MU Data Mining & Business Intelligence - May 2015 Exam Question Paper

MU Information Technology (Semester 6)
Data Mining & Business Intelligence
May 2015

Total marks: --
Total time: --

INSTRUCTIONS
(1) Assume appropriate data and state your reasons
(2) Marks are given to the right of every question
(3) Draw neat diagrams wherever necessary

1 (a) Describe the different types of attributes one may come across in a data mining data set with two examples of each type.

5 M

1 (b) Explain the different distance measures that can be used to compute distance between two clusters.

5 M

1 (c) Define "Business Intelligence" and "Support System" with examples.

5 M

1 (d) Define "Outlier". What are the different types of Outliers that occur in dataset?

5 M

2 (a) Consider the following data points: 13, 15, 16, 16, 19, 20, 20, 21, 22, 22, 25, 25, 25, 25, 30 33, 33, 35, 35, 35, 35, 36, 40, 45, 46, 52, 70.
i) What is the mean of the data? What is the median?
ii) What is the mode of the data?
iii) What is the mid-range of the data?
iv) Can you find (roughly) the first quartile (Q1) and the third quartile (Q3) of the data?
v) Show a box plot of the data.

10 M

2 (b) Design a BI system for fraud detection. Describe all the steps from Data collection to Decision Making clearly.

10 M

3 (a) Illustrate any one classification technique for the above data set. Show how we can classify a new tuple. With (Homeowner=Yes; status=Employed; Income=Average).

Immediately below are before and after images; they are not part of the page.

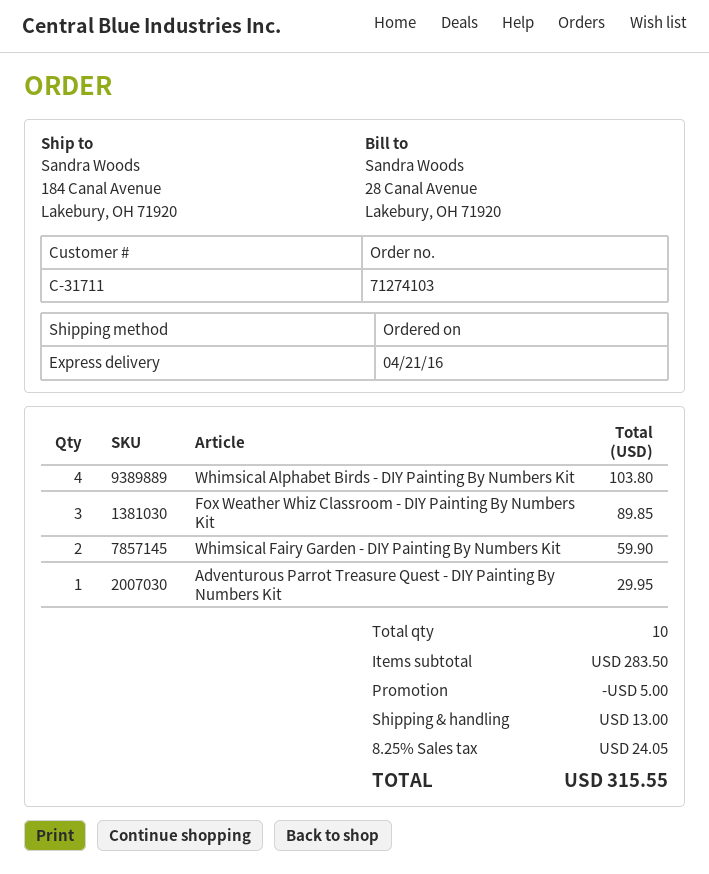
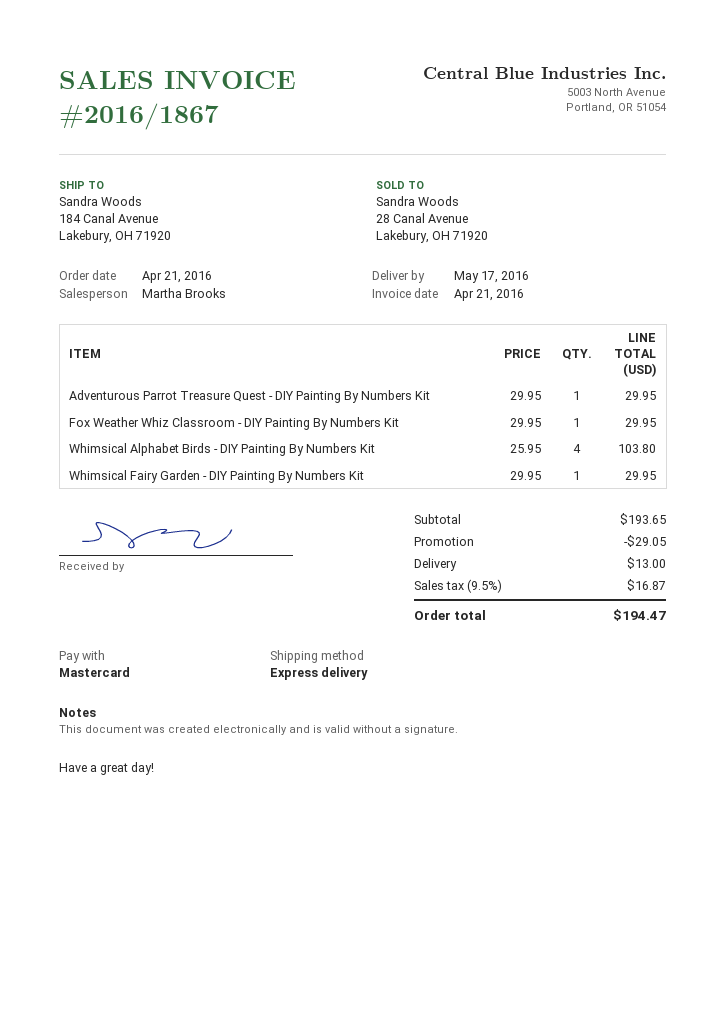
Fox Weather Whiz Classroom - DIY Painting By Numbers Kit: 3 for 89.85 -> 1 for 29.95
Whimsical Fairy Garden - DIY Painting By Numbers Kit: 2 for 59.90 -> 1 for 29.95
subtotal: 283.50 -> 193.65
discount: 5.00 -> 29.05
tax: 8.25% = 24.05 -> 9.5% = 16.87
total: 315.55 -> 194.47

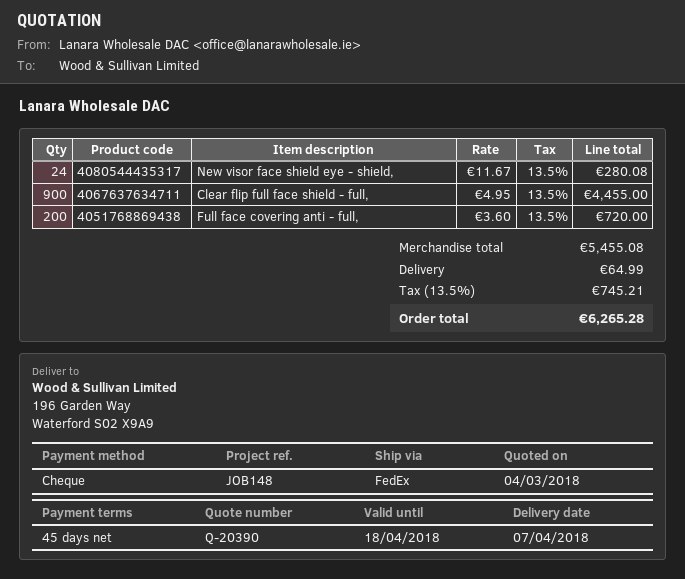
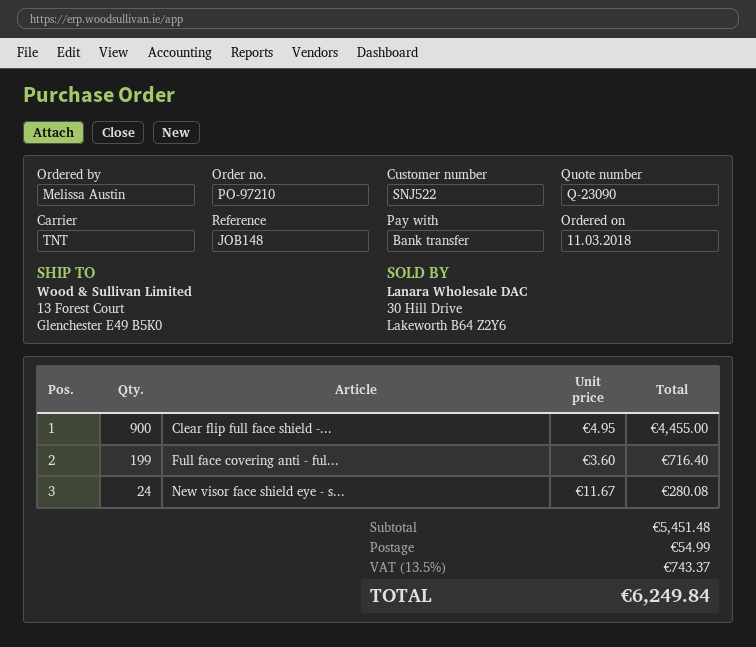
quote number: Q-20390 -> Q-23090
payment method: cheque -> bank transfer
shipping method: FedEx -> TNT
ship to: 196 Garden Way, Waterford S02 X9A9 -> 13 Forest Court, Glenchester E49 B5K0
Full face covering anti - full,: 200 x 3.60 = 720.00 -> 199 x 3.60 = 716.40
subtotal: 5455.08 -> 5451.48
shipping: 64.99 -> 54.99
tax: 13.5% = 745.21 -> 13.5% = 743.37
total: 6265.28 -> 6249.84

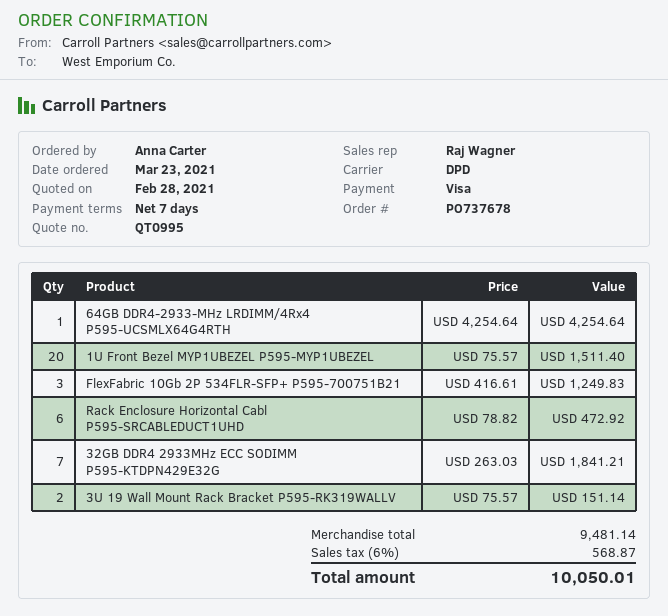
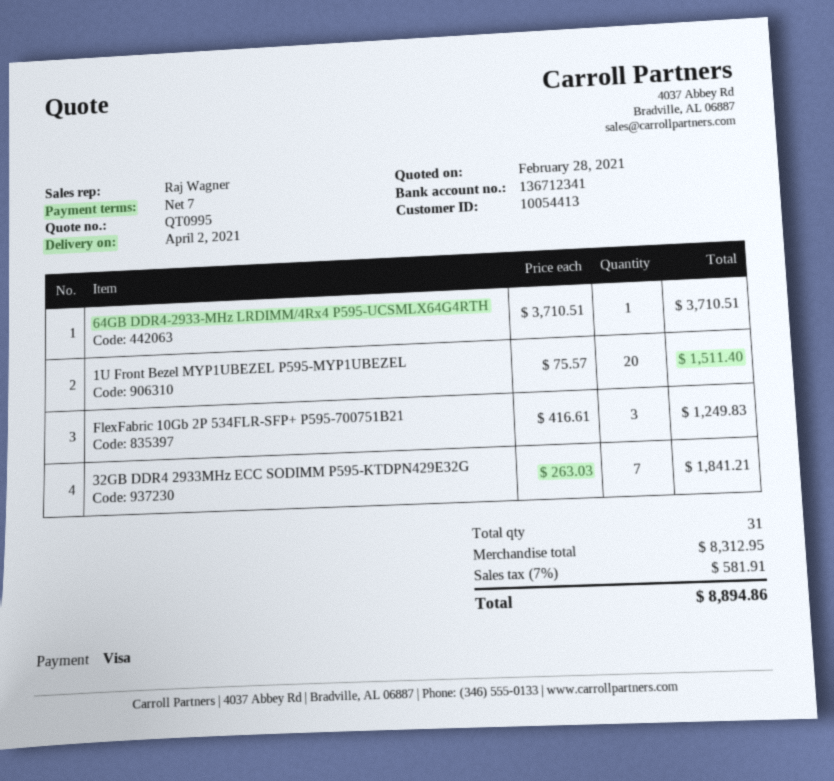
64GB DDR4-2933-MHz LRDIMM/4Rx4 P595-UCSMLX64G4RTH: 1 x 4254.64 = 4254.64 -> 1 x 3710.51 = 3710.51
Rack Enclosure Horizontal Cabl P595-SRCABLEDUCT1UHD: 6 x 78.82 = 472.92 -> none
3U 19 Wall Mount Rack Bracket P595-RK319WALLV: 2 x 75.57 = 151.14 -> none
subtotal: 9481.14 -> 8312.95
tax: 6% = 568.87 -> 7% = 581.91
total: 10050.01 -> 8894.86

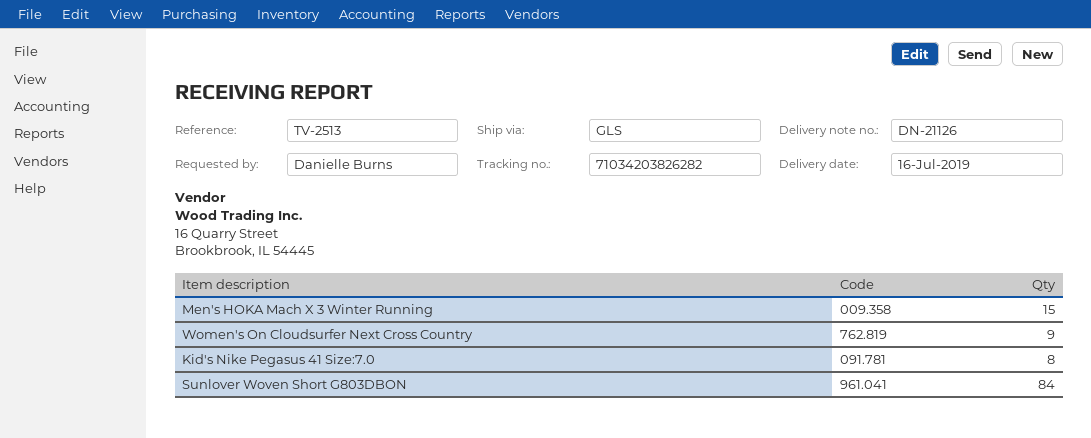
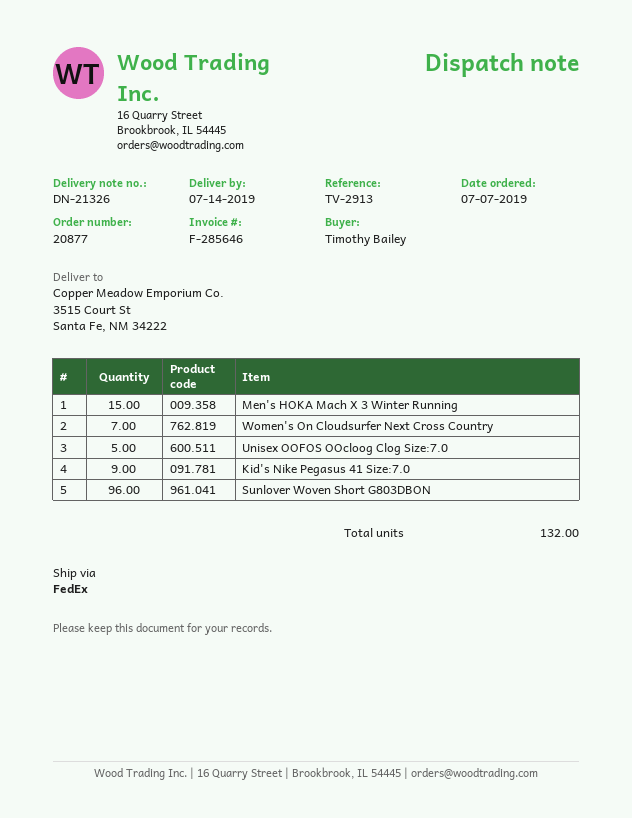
delivery note number: DN-21126 -> DN-21326
delivery date: 2019-07-16 -> 2019-07-14
reference: TV-2513 -> TV-2913
ordered by: Danielle Burns -> Timothy Bailey
shipping method: GLS -> FedEx
Women's On Cloudsurfer Next Cross Country: 9 -> 7
Kid's Nike Pegasus 41 Size:7.0: 8 -> 9
Sunlover Woven Short G803DBON: 84 -> 96
Unisex OOFOS OOcloog Clog Size:7.0: none -> 5

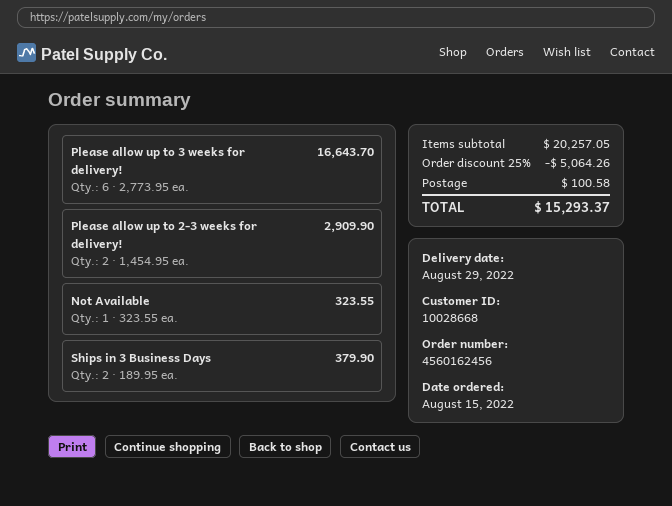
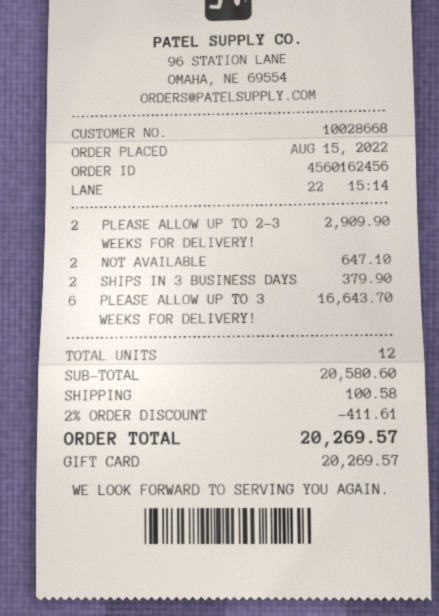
Not Available: 1 for 323.55 -> 2 for 647.10
subtotal: 20257.05 -> 20580.60
discount: 25% = 5064.26 -> 2% = 411.61
total: 15293.37 -> 20269.57

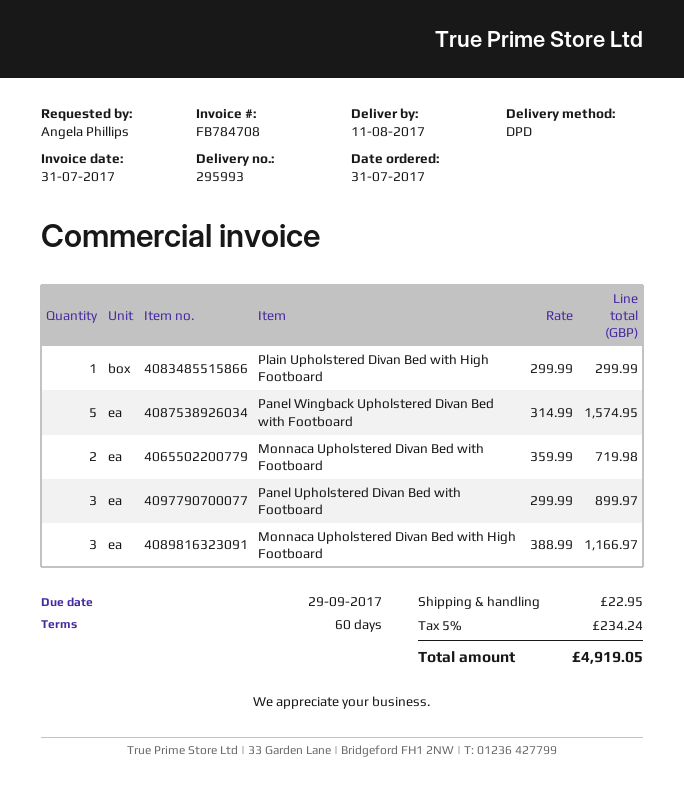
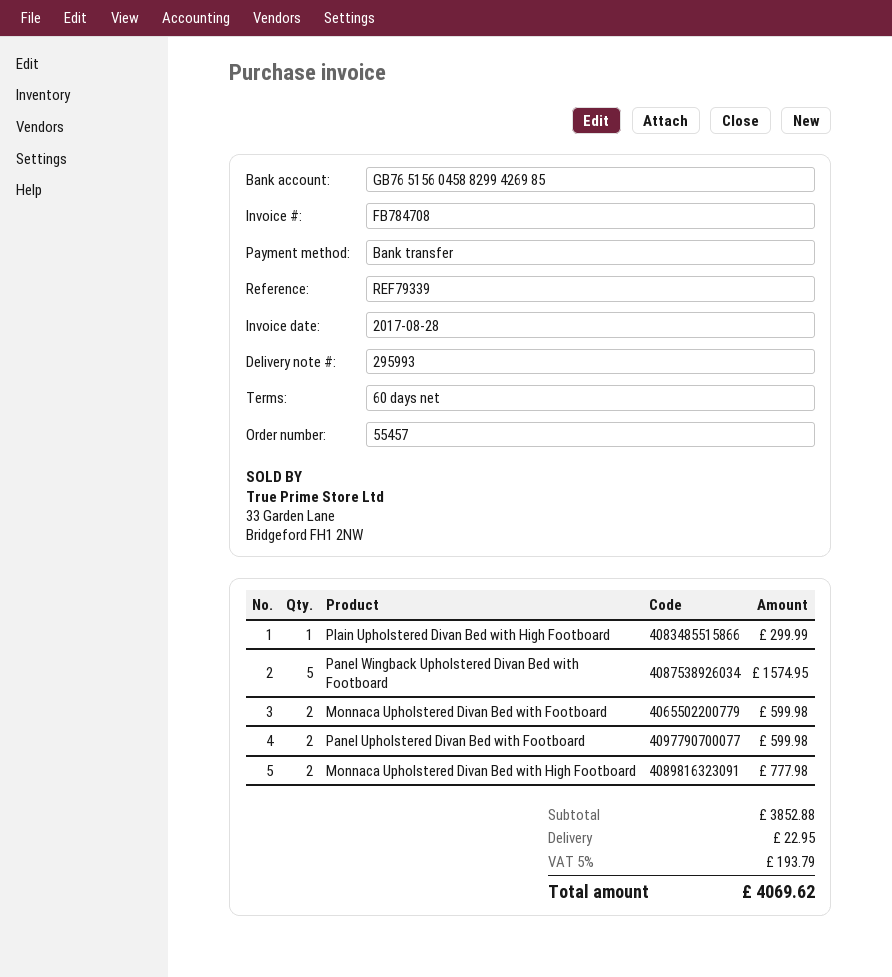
invoice date: 2017-07-31 -> 2017-08-28
Monnaca Upholstered Divan Bed with Footboard: 2 for 719.98 -> 2 for 599.98
Panel Upholstered Divan Bed with Footboard: 3 for 899.97 -> 2 for 599.98
Monnaca Upholstered Divan Bed with High Footboard: 3 for 1166.97 -> 2 for 777.98
tax: 5% = 234.24 -> 5% = 193.79
total: 4919.05 -> 4069.62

Id	Homeowner	Status	Income	Defaulted
1	Yes	Employed	High	No
2	No	Business	Average	No
3	No	Employed	Low	No
4	Yes	Business	HIgh	No
5	No	Unemployed	Average	Yes
6	No	Business	Low	No
7	Yes	Unemployed	High	No
8	No	Employed	Average	Yes
9	No	Business	Low	No
10	No	Employed	Average	Yes

10 M

3 (b) Why is Data Preprocessing required? Explain the different steps involved in Data Preprocessing.

10 M

4 (a) Use K-means to cluster the following data set into 3 clusters.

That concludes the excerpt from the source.